When I teach I often get asked which are the best Crazy Quilting Books to buy.

My favourite Book in those early days was Elegant Stitches by Judith Baker Montano, it is spiral bound too so it stays open.

I am fairly sure that it is still in print and available. It's handy for left-handers as well because there is a section just for them.

Another book that is still available and very good is the A-Z of Embroidery Stitches. My copy is old and they have changed the cover of it now. It is also spiral bound and has many step by step photos of stitches to follow.

 I used to look at Motifs for Crazy Quilting by J. Marsha Michler a lot in the early days, although I don't use it these days because I draw out my own motifs. It is a lovely book but I am not sure if it is still in print.
 There is a book by Carole Samples called Treasury of Crazy Quilt Stitches that has just about every combination of stitches that you could think of and is a wonderful resource when you are feeling out of ideas.

There is a new Crazy Book out called Foolproof Crazy Quilting by Jennifer Clouston that has lovely coloured photos and plenty of stitch ideas.

These are the books that I would recommend to a beginner crazy quilter. Have you got any favourite Crazy Quilting books?

Bye for now,

Tuesday 3 March 2015

Jeffrey Smart

Last year our final topic with the Waverley Art Quilters was the Australian artist, Jeffrey Smart.

I had done the quilt top in time for our meeting last year but I have only just finished binding it.

Jeffrey Smart was born in Adelaide, South Australia on 26th July 1921 and died in Italy on 20th June 2013.

Jeffrey Smart had moved to Italy in 1965 and spent the rest of his life there.

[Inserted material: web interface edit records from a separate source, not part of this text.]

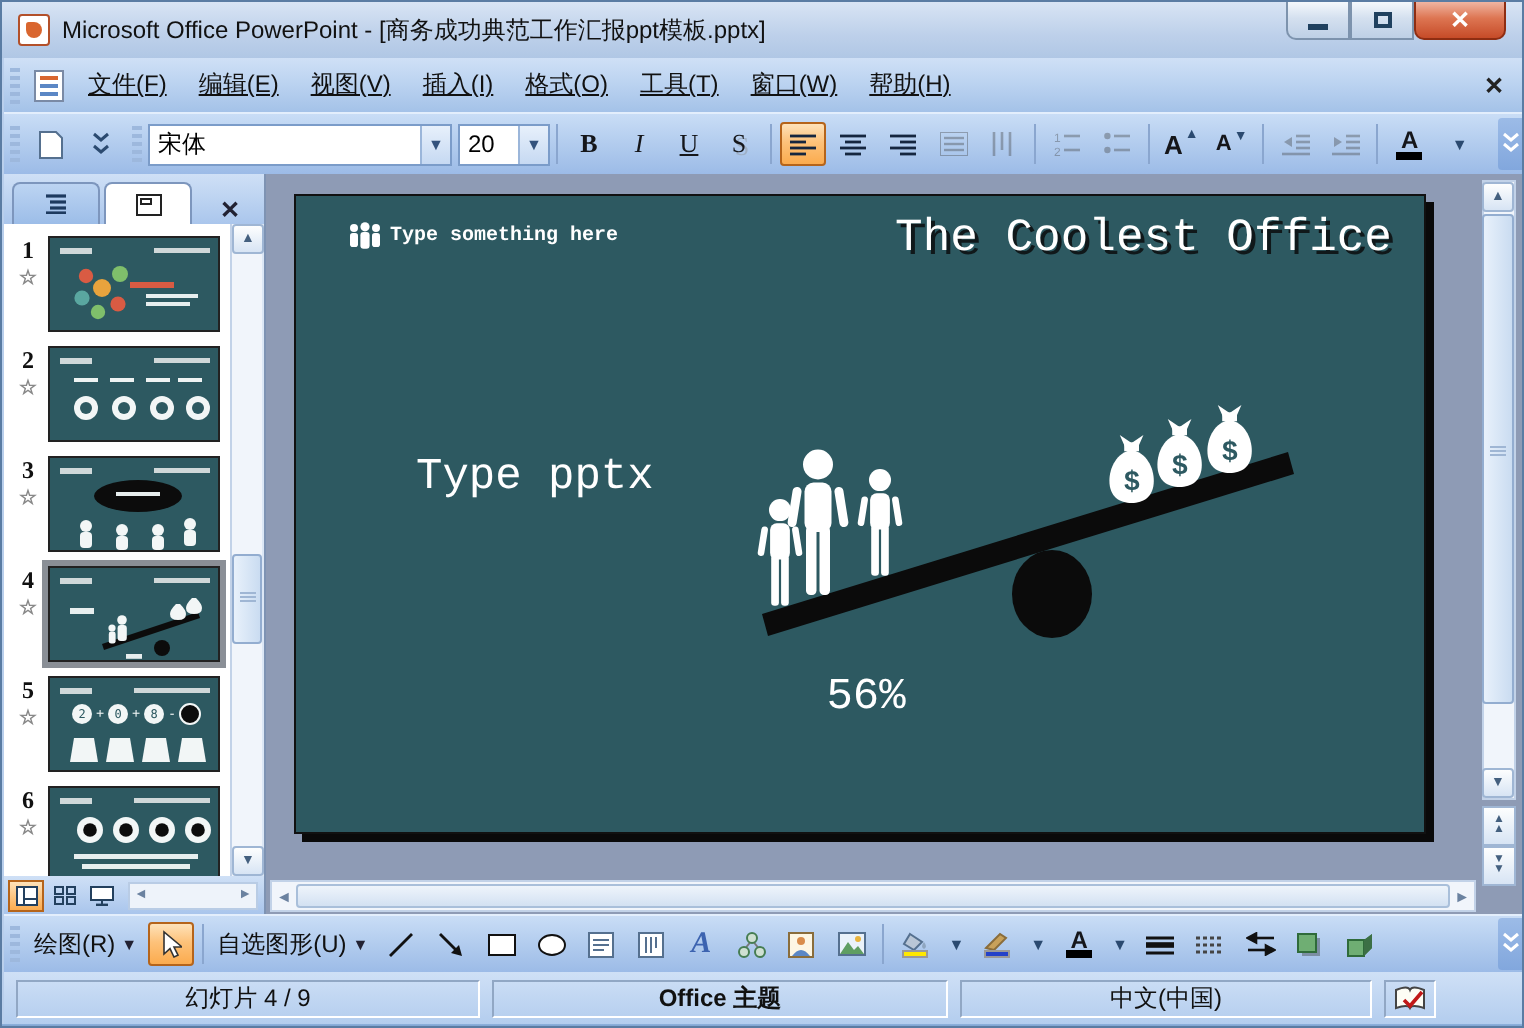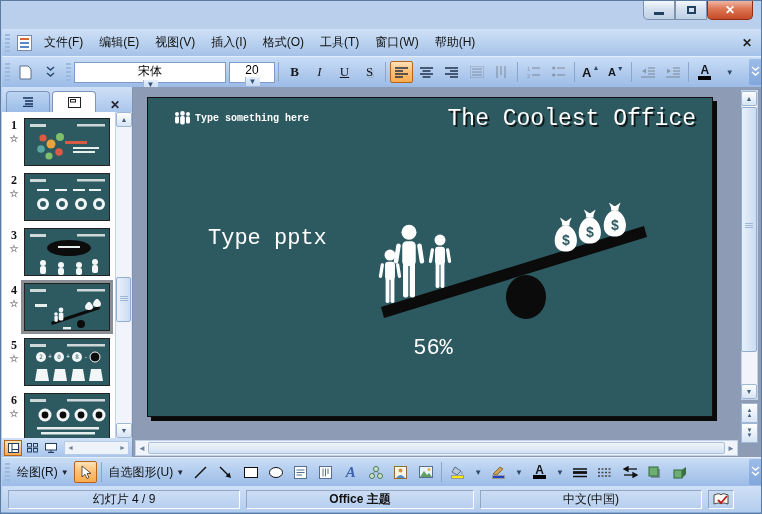--- a/index.html
+++ b/index.html
@@ -19,34 +19,34 @@
     background:linear-gradient(#f4f8fc,#d4e0ef 45%,#bed0e6);display:flex;align-items:center;justify-content:center;}
   .wbtn.close{width:46px;background:linear-gradient(#f0b5a2,#dd7552 45%,#c64b28);border-color:#8e2d12;
     border-radius:0 0 5px 5px;color:#fff;font-weight:bold;font-size:12px;}
   .wbtn:first-child{border-radius:0 0 0 5px;}
   .glyph-min{width:10px;height:3px;background:#20415f;margin-top:6px;}
   .glyph-max{width:9px;height:8px;border:2px solid #20415f;}
 
   
   .menubar{left:1px;top:28px;width:760px;height:27px;
     background:linear-gradient(#cfe0f6,#bad2f0 50%,#a4c2e8);display:flex;align-items:center;font-size:12px;}
-  .menu-item{padding:4px 8px;color:#111;cursor:default;}
+  .menu-item{padding:4px 8px;color:#111;cursor:default;text-decoration:underline;}
   .grip{width:5px;height:18px;margin:0 3px;background:repeating-linear-gradient(#9db8dd 0 2px,transparent 2px 4px);}
   .doc-ico{width:15px;height:16px;background:#fff;border:1px solid #7a8aa5;position:relative;margin:0 4px;}
   .doc-ico:before{content:"";position:absolute;left:2px;top:2px;width:9px;height:2px;background:#d9662f;box-shadow:0 4px 0 #5b87c5,0 8px 0 #5b87c5;}
   .menu-close{margin-left:auto;margin-right:10px;font-size:12px;font-weight:bold;color:#222;}
 
   .toolbar{left:1px;width:760px;height:31px;background:linear-gradient(#c9ddf6,#b2ccee 50%,#9cbbe7);
     display:flex;align-items:center;border-top:1px solid #e3eefc;}
   .tbtn{min-width:23px;height:22px;padding:0 2px;margin:0 1px;display:flex;align-items:center;justify-content:center;
     border:1px solid transparent;border-radius:2px;font-size:13px;color:#15161a;}
   .tbtn.active{background:linear-gradient(#fee2b9,#fdc27a 45%,#fbab4e);border-color:#b5641a;}
   .tbtn.dis{opacity:.42;filter:grayscale(.9);}
   .sep{width:1px;height:20px;background:#8aa6cf;margin:0 3px;}
-  .combo{height:21px;background:#fff;border:1px solid #7b9cc9;display:flex;align-items:center;font-size:12px;flex-direction:column;}
+  .combo{height:21px;background:#fff;border:1px solid #7b9cc9;display:flex;align-items:center;font-size:12px;}
   .combo .val{padding:0 4px;flex:1;white-space:nowrap;}
   .combo .drop{width:15px;height:100%;background:linear-gradient(#e7f0fb,#c6d9f2);border-left:1px solid #9bb6da;
     display:flex;align-items:center;justify-content:center;font-size:8px;color:#33527c;}
   .chev-btn{margin-left:auto;width:13px;height:26px;background:linear-gradient(#9cbbe7,#82a7dd);border-radius:2px 0 0 2px;
     color:#fff;display:flex;align-items:center;justify-content:center;font-size:9px;}
   svg.ic{display:block;}
 
   
   .main{left:1px;top:86px;width:760px;height:370px;background:#8e9bb5;display:flex;}
   .pane{width:131px;height:100%;background:#dce7f5;position:relative;border-right:1px solid #7e93b3;}
@@ -98,20 +98,24 @@
     display:flex;align-items:center;font-size:12px;color:#111;}
   .stbox{height:19px;border:1px solid #91a7c4;border-right-color:#fff;border-bottom-color:#fff;background:transparent;
     display:flex;align-items:center;justify-content:center;margin-left:6px;}
   .bottomedge{left:0;top:511px;width:762px;height:3px;background:linear-gradient(#8fb2dd,#5c86b8);}
 </style>
 </head>
 <body>
 
 <div class="win">
 
+  <div class="abs titlebar">
+    <div class="ppticon"></div>
+    <div class="title-text">Microsoft Office PowerPoint - [商务成功典范工作汇报ppt模板.pptx]</div>
+  </div>
   <div class="winbtns">
     <div class="wbtn">
         <span class="glyph-min"></span>
       </div>
     <div class="wbtn">
         <span class="glyph-max"></span>
       </div>
     <div class="wbtn close">
         <span>✕</span>
       </div>
@@ -738,21 +742,21 @@
     </div>
   </div>
 
   <div class="abs statusbar">
     <div class="stbox" style="width:232px;">
         <span>幻灯片 4 / 9</span>
       </div>
     <div class="stbox" style="width:228px;font-weight:bold;">
         <span>Office 主题</span>
       </div>
-    <div class="stbox" style="width:222px;">
+    <div class="stbox" style="width:206px;">
         <span>中文(中国)</span>
       </div>
     <div class="stbox" style="width:26px;">
       <svg class="ic" width="16" height="13">
           <path d="M1,2 q6,-2.5 7,0 q1,-2.5 7,0 v9 q-6,-2 -7,0 q-1,-2 -7,0 z" fill="#fdfdf5" stroke="#444"></path>
           <path d="M5,7 l3,3 l6,-7" fill="none" stroke="#c01818" stroke-width="1.8"></path>
         </svg>
     </div>
   </div>
   <div class="abs bottomedge"></div>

He had success in Australia and internationally and became known for his stark representations of urban landscapes often preferring primary colours.

I found a wonderful book showing most of Jeffrey Smart's paintings in the local library.

Motifs of highways, street signs, buildings and oil drums feature in many of his work and they create a still and silent atmosphere.

Jeffrey Smart often commented that painters do not paint their current environment and he wanted to show the beauty of man-made structures. He was not interested in the beauty of flowers or landscape and believed that composition was everything and people should view art with their eyes and not their head.

Here a couple of Jeffrey Smart paintings that were in the book.

For my quilt I used blocks of colour to make an almost abstract composition inspired by Jeffrey Smart's style.

After I had finished the top I didn't like the green and white strip that I had inserted. The green didn't relate to anything else in the quilt.
I tried a piece of brown fabric over the top and I didn't like that either.
I finally decided to use blue and had to unpick the green and white fabric and sew in the blue strip of fabric.

I thought that it looked like a more successful composition.

I kept the quilting to geometric lines because I felt that feathers and more organic quilting stitches did not suit the quilt.